Josep Massot
El título es y no es un juego de palabras con el nombre de Matisse. Por una parte, exponer juntas obras de dos de los grandes maestros del color del siglo XX descubre matices insospechados de ambos artistas. Pertenecen a generaciones y estéticas distintas, aunque no dejaron de mirarse uno al otro. Es ese reto de estímulos mutuos con los que los creadores, sean músicos, cineastas, escritores o pintores, suelen reconocerse o desafiarse entre sí. Cuando en la Segunda Guerra Mundial los hijos de Matisse echaron en cara a su padre que pintara flores y odaliscas entre tanta tragedia, este pidió que Miró hiciera de árbitro.
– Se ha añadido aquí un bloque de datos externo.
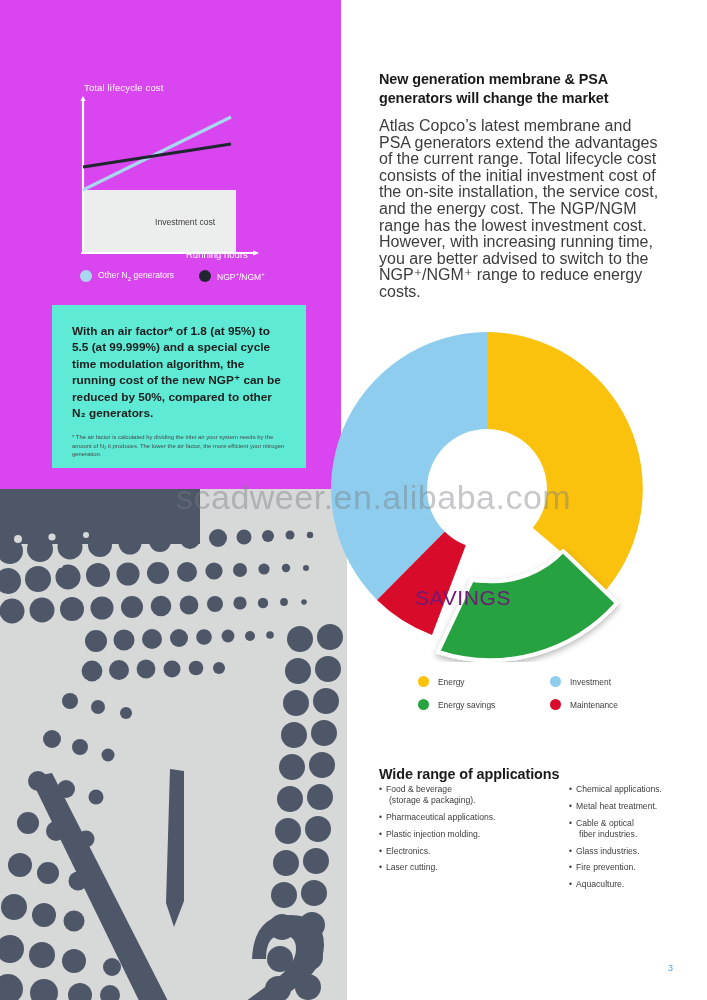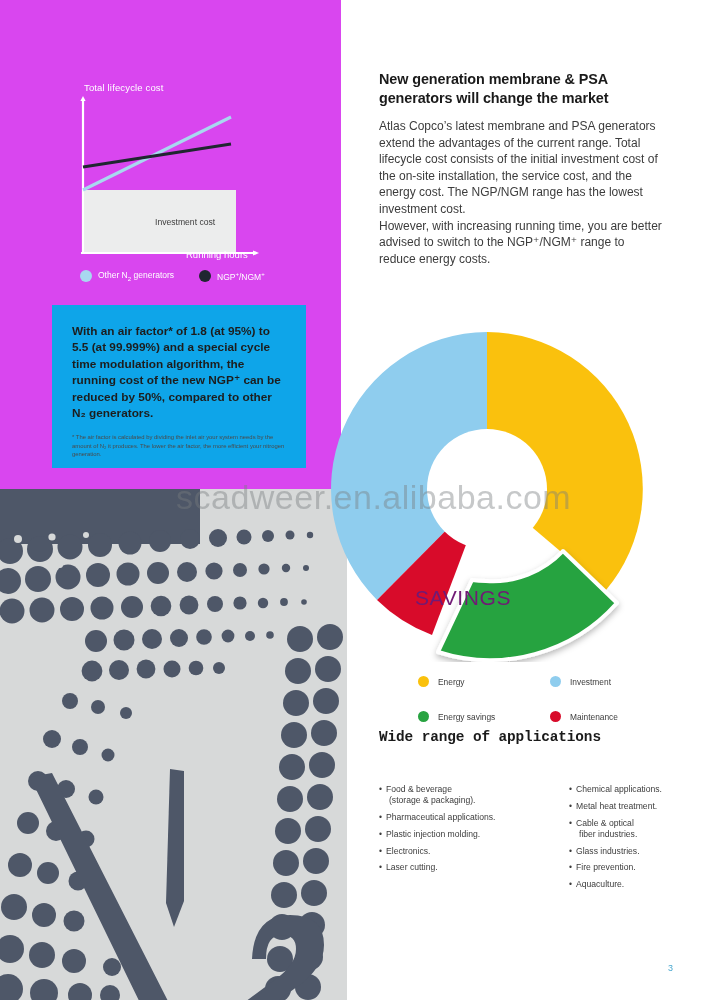--- a/index.html
+++ b/index.html
@@ -33,7 +33,7 @@
   #right-col{position:absolute;left:379px;top:0;width:288px;height:1000px;}
   h2.sec-title{font-size:14.4px;font-weight:bold;color:#1a1a1a;margin:0;line-height:18.5px;letter-spacing:-.1px;}
   #hd1{position:absolute;left:0;top:70px;width:282px;}
-  #body1{position:absolute;left:0;top:118px;width:285px;font-size:12px;line-height:16.6px;color:#3c3c3c;}
+  #body1{position:absolute;left:0;top:118px;width:285px;font-size:16px;line-height:16.6px;color:#3c3c3c;}
   #body1 p{margin:0;}
 
   

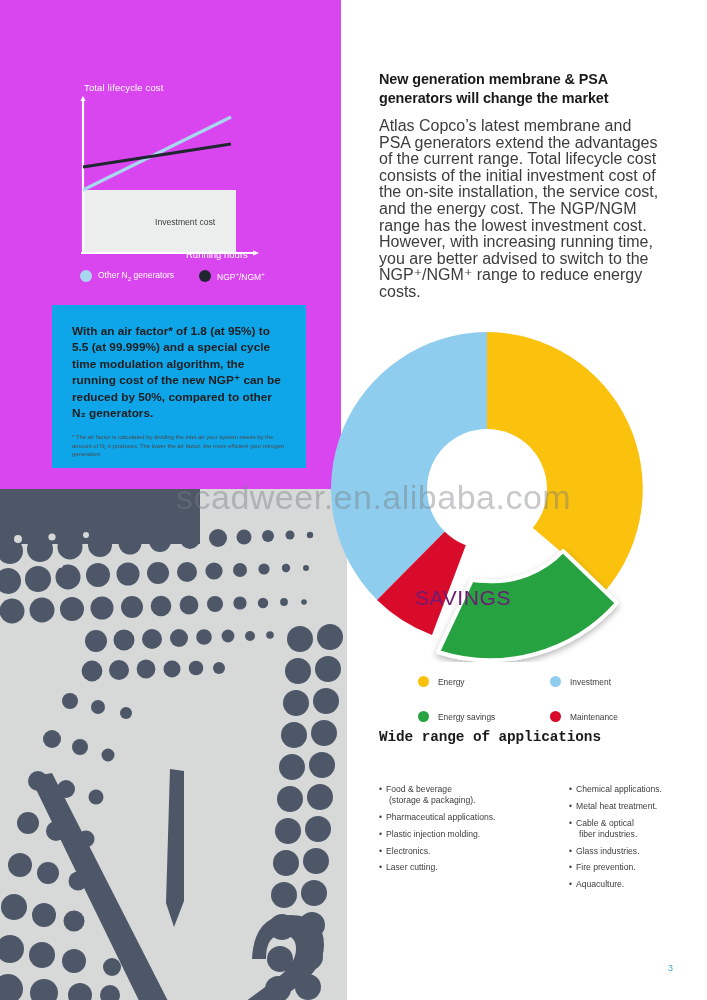--- a/index.html
+++ b/index.html
@@ -18,7 +18,7 @@
   .lc-dot{width:12px;height:12px;border-radius:50%;display:inline-block;flex:none;}
 
   
-  #callout{position:absolute;left:52px;top:305px;width:254px;height:163px;background:#0ea5e9;
+  #callout{position:absolute;left:52px;top:305px;width:254px;height:163px;background:#5eead4;
            box-sizing:border-box;padding:18px 20px 0 20px;}
   #callout-text{font-size:11.8px;line-height:16.4px;color:#1d1d1d;font-weight:600;margin:0;}
   #callout-note{margin:12px 0 0 0;font-size:5.9px;line-height:8.2px;color:#4a4a4a;}

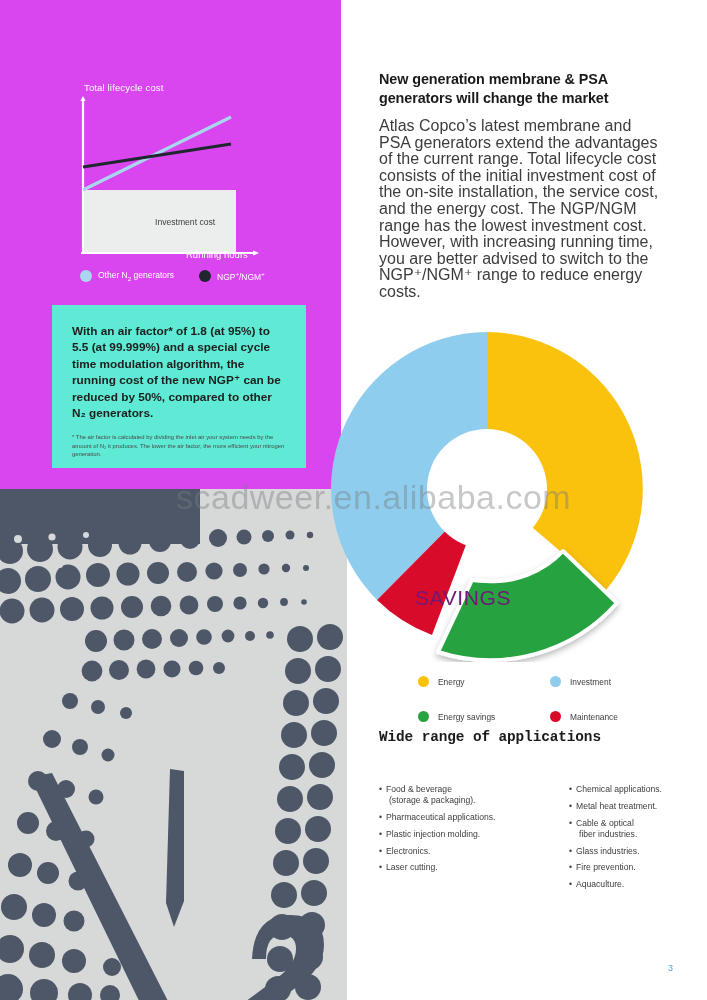--- a/index.html
+++ b/index.html
@@ -41,7 +41,7 @@
   #savings-label{position:absolute;left:415px;top:586px;font-size:21px;color:#701a75;letter-spacing:.6px;}
 
   #pie-legend{position:absolute;left:418px;top:676px;width:250px;
-              display:grid;grid-template-columns:132px 132px;row-gap:24px;text-align:right;}
+              display:grid;grid-template-columns:132px 132px;row-gap:12px;text-align:right;}
   .pl-item{display:flex;align-items:center;gap:9px;font-size:8.4px;color:#3c3c3c;}
   .pl-dot{width:11px;height:11px;border-radius:50%;flex:none;}
 

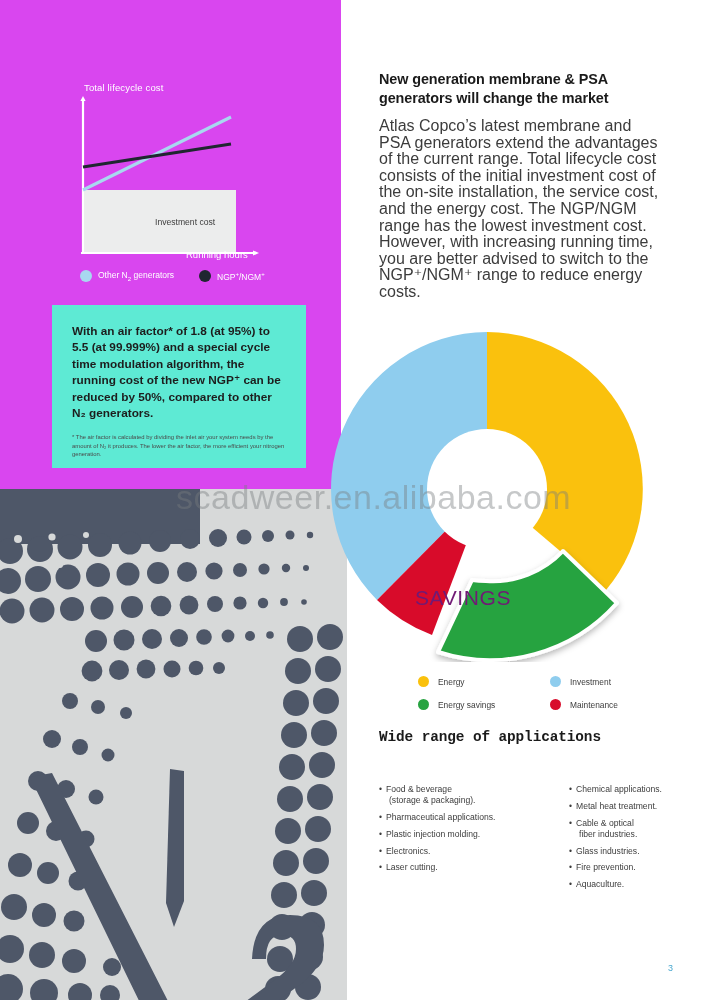--- a/index.html
+++ b/index.html
@@ -46,7 +46,7 @@
   .pl-dot{width:11px;height:11px;border-radius:50%;flex:none;}
 
   
-  #hd2{position:absolute;left:0;top:728px;width:282px;font-family:Liberation Mono, monospace;}
+  #hd2{position:absolute;left:0;top:765px;width:282px;}
   #apps{position:absolute;left:0;top:784px;width:288px;display:grid;grid-template-columns:146px 142px;gap:44px;}
   #apps ul{margin:0;padding:0;list-style:none;}
   #apps li{font-size:8.6px;line-height:11.2px;color:#3c3c3c;margin-bottom:5.6px;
El artista catalán nunca dejó de buscar la trascendencia de su arte, ir más allá de la pintura y tocar la fibra humana del presente y del futuro. Por eso hay en sus obras deseo, dolor, belleza, soledad, violencia o muerte. Por eso introdujo la poesía es decir, la música, es decir el tiempo. Y aunque no fuera músico como lo fueron Klee y Kandinsky, al enterarse de que el compositor Pierre Boulez coloreaba sus partituras, le pidió que le dejara ver los manuscritos. El color tiene sus símbolos y también su música.
Por otra parte, Barcelona realza los matices de Miró, al situarlo en el contexto internacional de los creadores que revolucionaron el arte del sigo XX. Con el ciclo de exposiciones Picasso-Miró y ahora Miró-Matisse los programadores culturales parecen haber perdido ese mareo pendular que oscilaba entre el vanidoso ultralocalismo a la acomplejada mirada foránea.
Queda una gran exposición pendiente y que aún nadie ha tratado con la profundidad que su importancia merece, una exposición que saque a la luz los vínculos del arte románico y gótico no sólo con el primer Miró, sino también con el de los trípticos y sus viajes a Japón. Sería un proyecto colosal que, me consta, interesa tanto a Pepe Serra del MNAC como a Marko Daniel de la Fundació Miró y que daría un realce extraordinaria a la recuperación de Montjuïc.